Argued October 9 – October 10, 1945 Decided November 5, 1945
- Full case name: United States et al. v. Detroit & Cleveland Navigation Co. et al.
- Citations: 326 U.S. 236 (more) 66 S. Ct. 75, 90 L. Ed. 38; 1945 U.S. LEXIS 2634

Case history
- Prior: Detroit & Cleveland Navigation Co. v. United States, 57 F. Supp. 81 (D. Mich. 1944) (reversing order of the Interstate Commerce Commission)

Holding
- The Commission acted within its authority in approving an increase in automobile carrier capacity in anticipation of future demand.

Court membership
- Chief Justice Harlan F. Stone Associate Justices Hugo Black · Stanley F. Reed Felix Frankfurter · William O. Douglas Frank Murphy · Robert H. Jackson Wiley B. Rutledge · Harold H. Burton

Case opinion
- Majority: Dougles, joined by Stone, Black, Reed, Frankfurter, Douglas, Murphy, Rutledge, Burton
- Jackson took no part in the consideration or decision of the case.

Laws applied
- Interstate Commerce Act, 49 U.S.C. § 909(c)

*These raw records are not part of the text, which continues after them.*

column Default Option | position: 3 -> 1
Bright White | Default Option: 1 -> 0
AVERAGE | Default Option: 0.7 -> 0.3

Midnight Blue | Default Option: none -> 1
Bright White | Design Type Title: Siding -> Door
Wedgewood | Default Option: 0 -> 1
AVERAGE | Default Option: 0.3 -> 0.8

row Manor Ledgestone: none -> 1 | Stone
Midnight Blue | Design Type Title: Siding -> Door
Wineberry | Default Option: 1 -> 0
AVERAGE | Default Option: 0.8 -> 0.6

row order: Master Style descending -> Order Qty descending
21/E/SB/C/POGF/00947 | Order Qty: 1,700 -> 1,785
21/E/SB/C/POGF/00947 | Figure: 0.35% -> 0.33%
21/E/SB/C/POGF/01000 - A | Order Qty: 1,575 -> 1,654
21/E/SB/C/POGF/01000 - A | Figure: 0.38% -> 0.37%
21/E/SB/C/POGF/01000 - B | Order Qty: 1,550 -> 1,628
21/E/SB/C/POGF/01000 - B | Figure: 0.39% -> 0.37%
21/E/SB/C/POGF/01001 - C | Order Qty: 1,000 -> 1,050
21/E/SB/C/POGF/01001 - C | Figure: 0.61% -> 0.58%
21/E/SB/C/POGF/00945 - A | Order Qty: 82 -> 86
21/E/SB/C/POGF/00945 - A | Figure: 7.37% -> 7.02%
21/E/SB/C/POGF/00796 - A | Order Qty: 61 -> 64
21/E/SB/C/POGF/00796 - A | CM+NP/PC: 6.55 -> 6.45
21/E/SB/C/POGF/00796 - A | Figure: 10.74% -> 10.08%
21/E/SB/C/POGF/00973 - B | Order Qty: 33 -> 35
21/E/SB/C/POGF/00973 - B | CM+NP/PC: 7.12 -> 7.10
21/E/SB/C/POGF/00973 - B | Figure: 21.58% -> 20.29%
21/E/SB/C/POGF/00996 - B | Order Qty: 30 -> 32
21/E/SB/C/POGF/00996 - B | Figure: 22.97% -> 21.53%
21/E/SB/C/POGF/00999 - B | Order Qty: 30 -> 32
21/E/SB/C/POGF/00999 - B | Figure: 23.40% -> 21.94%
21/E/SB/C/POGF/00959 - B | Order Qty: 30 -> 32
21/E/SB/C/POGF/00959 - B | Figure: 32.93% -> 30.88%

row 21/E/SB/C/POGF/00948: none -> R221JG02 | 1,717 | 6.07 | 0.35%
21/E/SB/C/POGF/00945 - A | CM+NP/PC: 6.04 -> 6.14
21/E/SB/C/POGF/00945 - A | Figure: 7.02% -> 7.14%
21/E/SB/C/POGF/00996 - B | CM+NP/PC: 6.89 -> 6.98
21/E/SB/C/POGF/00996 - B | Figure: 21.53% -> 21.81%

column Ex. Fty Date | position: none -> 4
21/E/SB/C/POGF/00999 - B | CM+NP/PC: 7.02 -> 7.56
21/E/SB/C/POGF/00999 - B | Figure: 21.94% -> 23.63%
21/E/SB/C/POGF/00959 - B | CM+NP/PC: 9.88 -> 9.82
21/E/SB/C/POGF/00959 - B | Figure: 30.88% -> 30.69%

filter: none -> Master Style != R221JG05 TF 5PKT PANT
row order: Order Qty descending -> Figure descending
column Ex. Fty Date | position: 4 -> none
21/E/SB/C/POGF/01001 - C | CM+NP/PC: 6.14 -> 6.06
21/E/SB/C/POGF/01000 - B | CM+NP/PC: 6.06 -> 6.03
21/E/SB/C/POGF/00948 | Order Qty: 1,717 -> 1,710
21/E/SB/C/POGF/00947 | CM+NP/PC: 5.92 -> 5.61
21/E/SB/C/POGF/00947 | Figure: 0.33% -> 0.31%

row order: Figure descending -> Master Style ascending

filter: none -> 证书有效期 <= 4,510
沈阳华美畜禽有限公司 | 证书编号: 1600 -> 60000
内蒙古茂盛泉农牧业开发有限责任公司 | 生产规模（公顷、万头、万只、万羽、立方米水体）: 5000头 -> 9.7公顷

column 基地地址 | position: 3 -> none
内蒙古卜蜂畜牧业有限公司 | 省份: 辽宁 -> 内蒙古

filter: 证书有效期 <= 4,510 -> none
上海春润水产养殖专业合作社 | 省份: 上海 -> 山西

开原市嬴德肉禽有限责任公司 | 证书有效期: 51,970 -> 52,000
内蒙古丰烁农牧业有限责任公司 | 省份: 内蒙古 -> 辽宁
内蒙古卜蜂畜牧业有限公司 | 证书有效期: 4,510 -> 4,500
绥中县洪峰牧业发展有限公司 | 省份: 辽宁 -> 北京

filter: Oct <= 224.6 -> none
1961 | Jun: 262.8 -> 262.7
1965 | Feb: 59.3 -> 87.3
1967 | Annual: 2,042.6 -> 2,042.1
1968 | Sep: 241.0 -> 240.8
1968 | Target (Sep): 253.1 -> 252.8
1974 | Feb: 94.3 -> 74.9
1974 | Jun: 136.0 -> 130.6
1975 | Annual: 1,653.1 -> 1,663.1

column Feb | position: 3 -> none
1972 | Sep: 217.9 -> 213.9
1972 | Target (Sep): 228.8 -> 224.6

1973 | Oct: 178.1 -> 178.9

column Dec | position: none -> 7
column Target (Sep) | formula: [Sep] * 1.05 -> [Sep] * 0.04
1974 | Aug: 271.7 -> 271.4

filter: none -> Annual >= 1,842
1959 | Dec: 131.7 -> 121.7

= United States v. Detroit & Cleveland Navigation Co. =

United States v. Detroit & Cleveland Navigation Co., 326 U.S. 236 (1945), is a Supreme Court of the United States administrative law case holding that the Interstate Commerce Commission (ICC) had sufficient authority to order an expansion of automobile carrier capacity in anticipation of post-war demand.

==Background==
An application during World War II had been jointly filed by the T. J. McCarthy Steamship Company and Automotive Trades Steamship Company with the ICC for a certificate of public convenience and necessity (CPCN) to operate as a common carrier of automobile transportation services from Detroit, Michigan, to other ports on the Great Lakes. The application was opposed by the Detroit and Cleveland Navigation Company and another carrier company, both of which had provided this service prior to the war. During the war, production of automobiles for civilian use had stopped and the federal government had requisitioned many of the automobile carrying vessels of the companies for conversion to and use as commodity carriers, but the carriers were believed to be suitable for conversion back to automobile carriers after the war. The ICC, in granting the application, found that there was insufficient capacity prior to the war, and there would likely be a need for additional capacity for post-war service.

On appeal in the United States District Court for Michigan, the court reversed the order of the ICC on the basis that there was no evidence that the vessels of the two companies were the only ones available to meet any future demand, and that there were no other vessels that could be chartered.

==Court's decision==
The Supreme Court unanimously reversed the district court, holding that the ICC could authorize additional capacity, and that it had found that the existing carrying capacity on the Great Lakes was deficient prior to the war. The opinion stated, "The Commission is the guardian of the public interest in determining whether certificates of convenience and necessity shall be granted. For the performance of that function the Commission has been entrusted with a wide range of discretionary authority." Part of this authority included authorizing increases in capacity based on forecasts.